Menghadapi amarah Desi yang tidak masuk di akal itu, Ardika sudah terbiasa. Dia tidak mengucapkan
sepatah kata pun.
Lagi p, melihat Luna sudah smat dan baik–baik saja sudah cukup baginya.
Sementara itu, Xavier yang awalnya sudah menyerah untuk mendapatkan Luna, saat ini kembali
bersemangatgi.
Tadinya, dia menatap Ardika dengan tatapan ketakutan, tetapi sekarang sorot matanya berubah
menjadi sorot mata meremehkan.
Karena bukan Ardika yang menggerakkan pasukan, tentu saja dia tidak perlu takut pada Ardikagi.
Niat untuk merebut Luna dari Ardika kembali menyelimuti hatinya.
Bahkan, sorot matanya makin berbinar ketika menatap Luna.
Tina, sahabat Luna adh adik sepupu Thomas.
Ku dia bisa menjalin hubungan dengan Luna, ditambahgi dengan memanfaatkan hubungan Luna
dan Tina, maka dia akan memiliki kesempatan untuk menjalin kesempatan dengan Keluarga Dienga
….
Masa depan yang indah sudah tebersit dm benak Xavier.
“Tina, aku dengar kamu tertimpa mash besar di Kota Banyuli.”
Saat ini, Thomas berjn menghampiri Tina dan berkata, “Jangan khawatir, sebagai kakak sepupumu.
aku nggak akan duduk diam saja.”
“Anggota Keluarga Dienga nggak boleh ditindas oleh siapa pun!”
Namun, Tina tetap tidak menerima niat baik kakak sepupunya.
This belongs ? N?velDra/ma.Org.
“Thomas, aku beri tahu kamu, sebaiknya kamu jangan ikut campur dm mashku!

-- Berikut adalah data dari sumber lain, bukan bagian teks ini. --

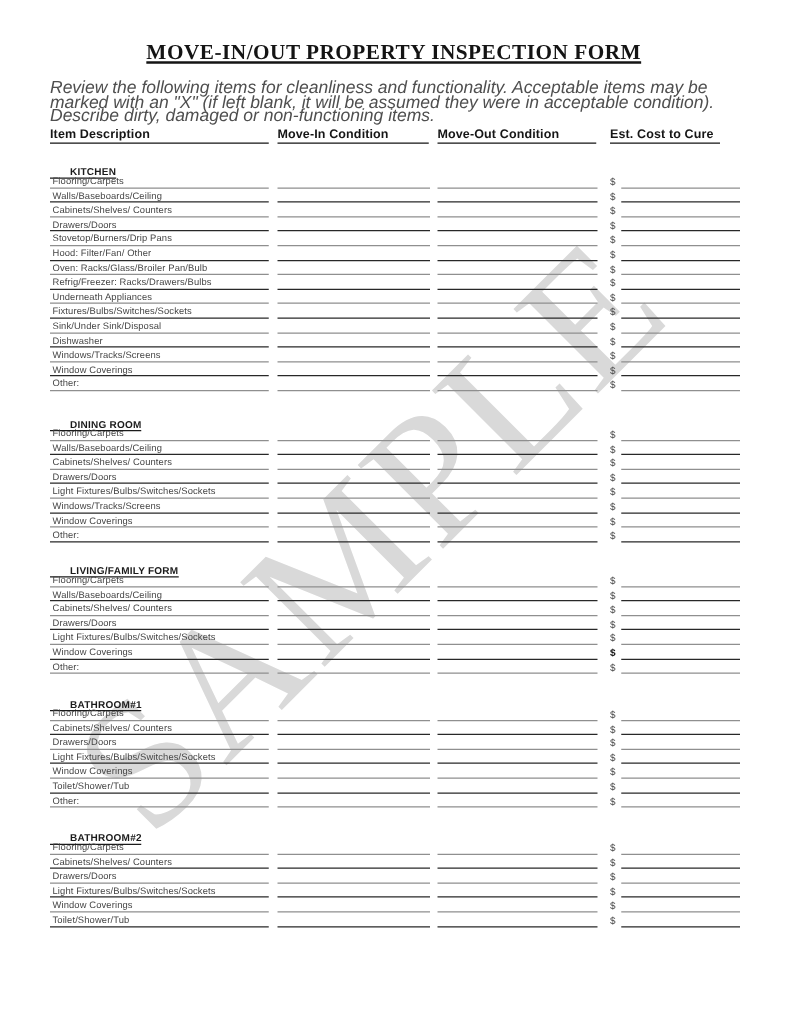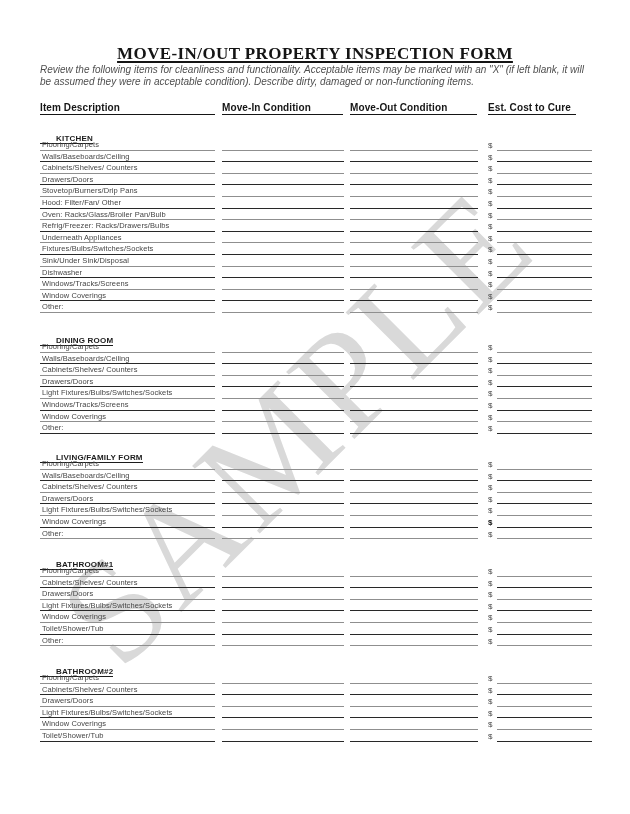--- a/index.html
+++ b/index.html
@@ -13,29 +13,29 @@
   
   .watermark{
     position:absolute;left:296px;top:428px;
     transform:translate(-50%,-50%) rotate(-45deg);
     font-family:"Liberation Serif",serif;
     font-size:146px;color:#d9d9d9;letter-spacing:3px;
     white-space:nowrap;z-index:0;user-select:none;
   }
   
   .title{
-    position:absolute;top:32px;left:0;right:0;margin:12px;
+    position:absolute;top:32px;left:0;right:0;margin:0;
     text-align:center;font-family:"Liberation Serif",serif;
     font-size:17px;font-weight:700;letter-spacing:.4px;color:#141414;z-index:1;
   }
   .title span{text-decoration:underline;text-decoration-thickness:1.6px;text-underline-offset:2px;}
   
   .intro{
     position:absolute;top:64px;left:40px;width:544px;margin:0;
-    font-size:10px;font-style:italic;color:#4f4f4f;line-height:11.6px;z-index:1;
+    font-size:14px;font-style:italic;color:#4f4f4f;line-height:11.6px;z-index:1;
   }
   
   .colhdr span{
     position:absolute;top:102px;height:13px;box-sizing:border-box;
     font-size:10px;font-weight:700;color:#161616;
     border-bottom:1.5px solid #151515;letter-spacing:.1px;z-index:1;white-space:nowrap;
   }
   #col-1{left:40px;width:175px;}
   #col-2{left:222px;width:121px;}
   #col-3{left:350px;width:127px;}

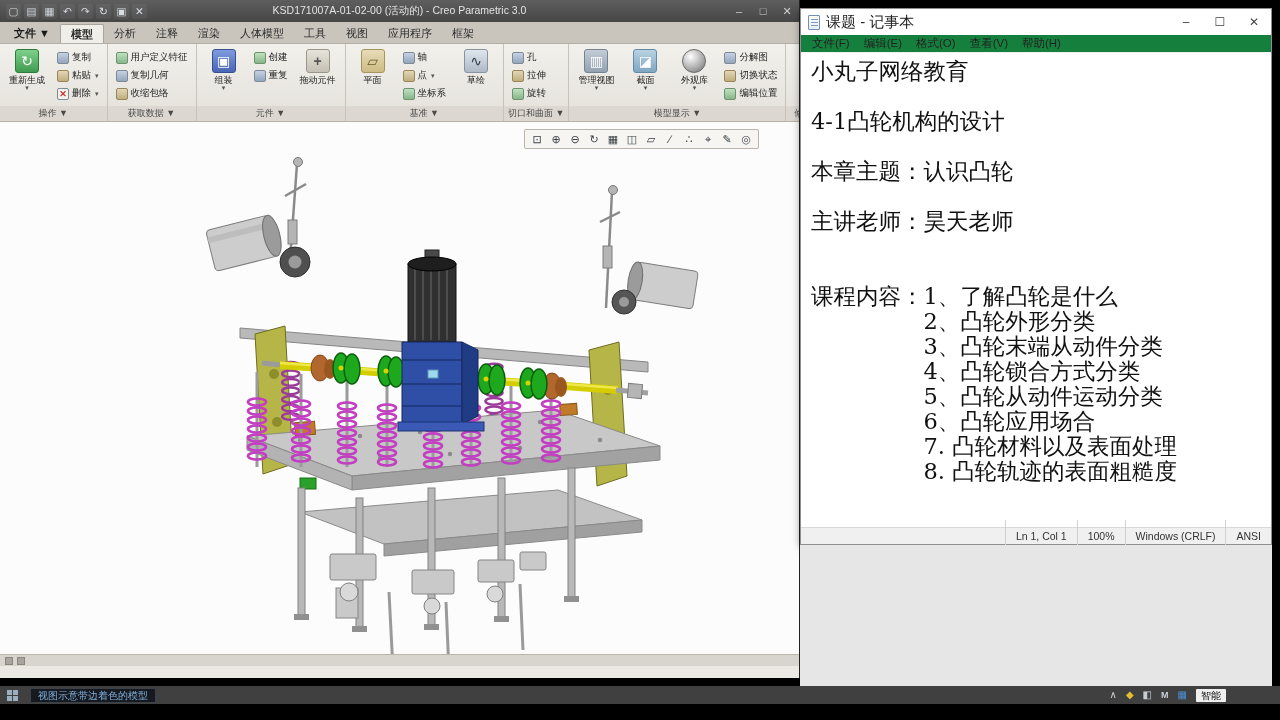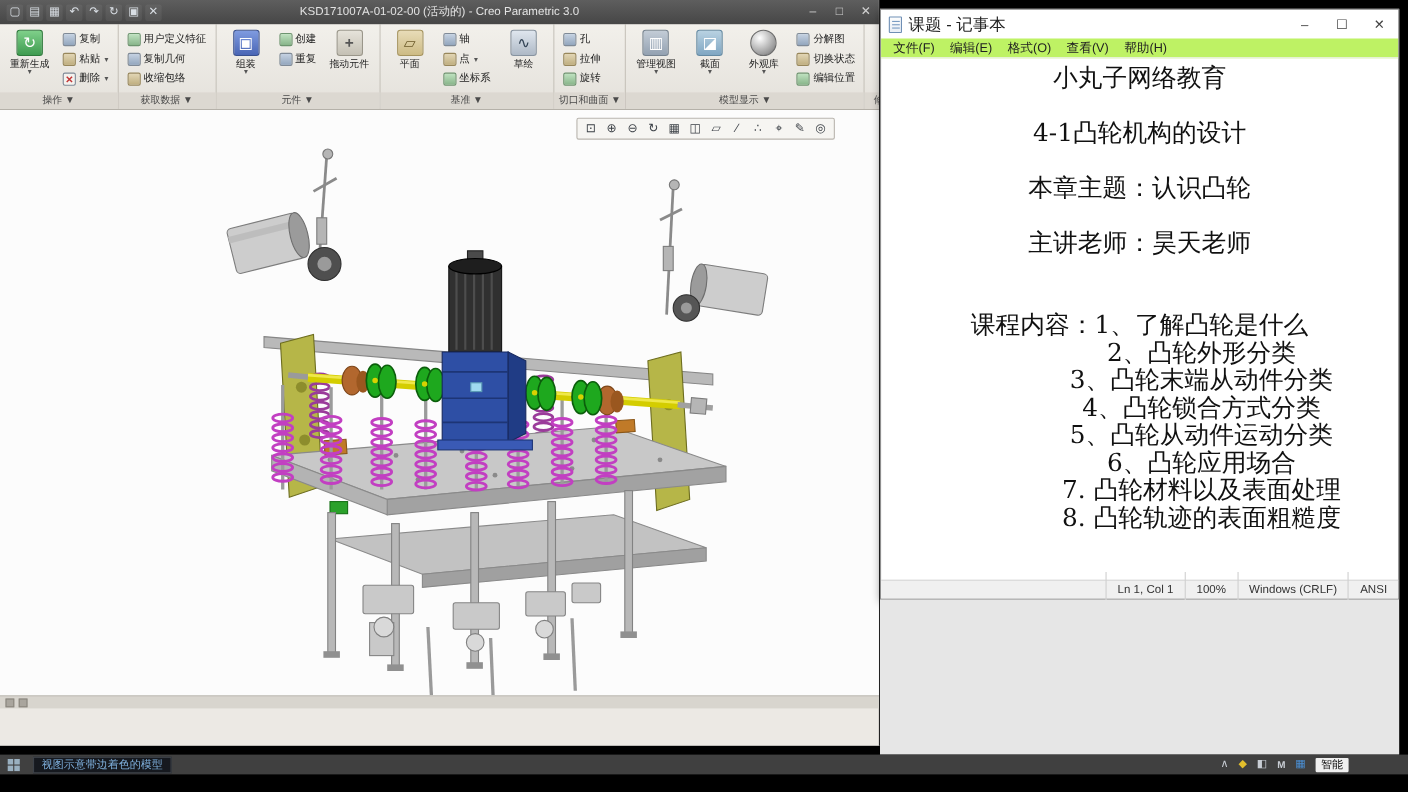--- a/index.html
+++ b/index.html
@@ -89,25 +89,25 @@
              background:#fff; border:1px solid #8f8f8f; box-shadow:0 2px 8px rgba(0,0,0,0.4);
              display:flex; flex-direction:column; }
   .n-title { height:26px; background:#fff; display:flex; align-items:center; padding-left:7px; }
   .n-ico { width:12px; height:15px; background:linear-gradient(#fdfdfd,#e8eef6);
            border:1px solid #6f8fb5; border-radius:1px; position:relative; }
   .n-ico::before { content:""; position:absolute; left:2px; top:3px; width:7px; height:1.5px;
                    background:#7a9cc3; box-shadow:0 3px #7a9cc3, 0 6px #7a9cc3; }
   .n-title-text { font-size:15px; color:#222; margin-left:6px; }
   .n-ctl { margin-left:auto; display:flex; height:100%; }
   .n-ctl span { width:34px; text-align:center; line-height:26px; font-size:12px; color:#444; }
-  .n-menu { height:18px; display:flex; align-items:center; background:#bef264; padding-left:4px;
+  .n-menu { height:18px; display:flex; align-items:center; background:#15803d; padding-left:4px;
             border-bottom:1px solid #f0f0f0; }
   .n-menu span { font-size:11.5px; color:#222; padding:0 7px; }
   .n-text { flex:1; padding:6px 10px; font-family:"DejaVu Serif","Liberation Serif",serif;
-            font-size:22.5px; line-height:25px; color:#111; white-space:pre-wrap; overflow:hidden;text-align:center; }
+            font-size:22.5px; line-height:25px; color:#111; white-space:pre-wrap; overflow:hidden; }
   .n-status { height:17px; background:#f0f0f0; border-top:1px solid #d8d8d8; display:flex;
               align-items:center; font-size:10.5px; color:#333; }
   .n-status .sp { flex:1; }
   .n-status .cell { border-left:1px solid #d0d0d0; height:100%; display:flex; align-items:center;
                     padding:16px 10px; white-space:nowrap; }
 
   .desktop-gap { position:absolute; left:800px; top:545px; width:472px; height:141px;
                  background:#e6e6e6; }
 
   
@@ -144,20 +144,32 @@
         <span class="qi">✕</span>
       </div>
       <div class="c-title-text">KSD171007A-01-02-00 (活动的) - Creo Parametric 3.0</div>
       <div class="c-winctl">
         <span>–</span>
         <span>□</span>
         <span>✕</span>
       </div>
     </div>
 
+    <div class="c-tabs">
+      <div class="c-tab file">文件 ▼</div>
+      <div class="c-tab active">模型</div>
+      <div class="c-tab">分析</div>
+      <div class="c-tab">注释</div>
+      <div class="c-tab">渲染</div>
+      <div class="c-tab">人体模型</div>
+      <div class="c-tab">工具</div>
+      <div class="c-tab">视图</div>
+      <div class="c-tab">应用程序</div>
+      <div class="c-tab">框架</div>
+    </div>
 
     <div class="c-ribbon">
 
       <div class="rg">
         <div class="rgc">
           <div class="bb dd">
             <span class="ic ic-regen"></span>
             <span class="bl">重新生成</span>
           </div>
           <div class="col">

Aku nggak ada
hubungan dengan Keluarga Dienga!”
“Kali ini, anggap saja aku berutang budi padamu. Nanti, aku akan memikirkan cara untuk membs
budimu!”
Selesai berbicara, Tinangsung berbalik dan pergl.
Dia juga menarik Luna, hendak kembali ke Kota Banyull bersama sahabatnya itu.
Desi dan Jacky, beserta Amanda sekeluarga juga ikut kembali ke Kota Banyuli.
Sementara itu, Xavier berencana kembali ke ibu kota provinsi terlebih dahulu.
Dia ingin mporkan tentang Thomas kepada Ferdi, ayahnya terlebih dahulu dan meminta ayahnya
untuk memberi saran kepadanya. Karena ith, dia memilih pergi sendiri.
Ardika juga mengikuti Luna, berencana untuk ikut png bersamanya.
Siapa sangka, Desi mh menoleh dan memelototinya.
“Kamu dan Luna sudah bercerai! Untuk apa kamu mengikuti kamigi! Pergi sana!”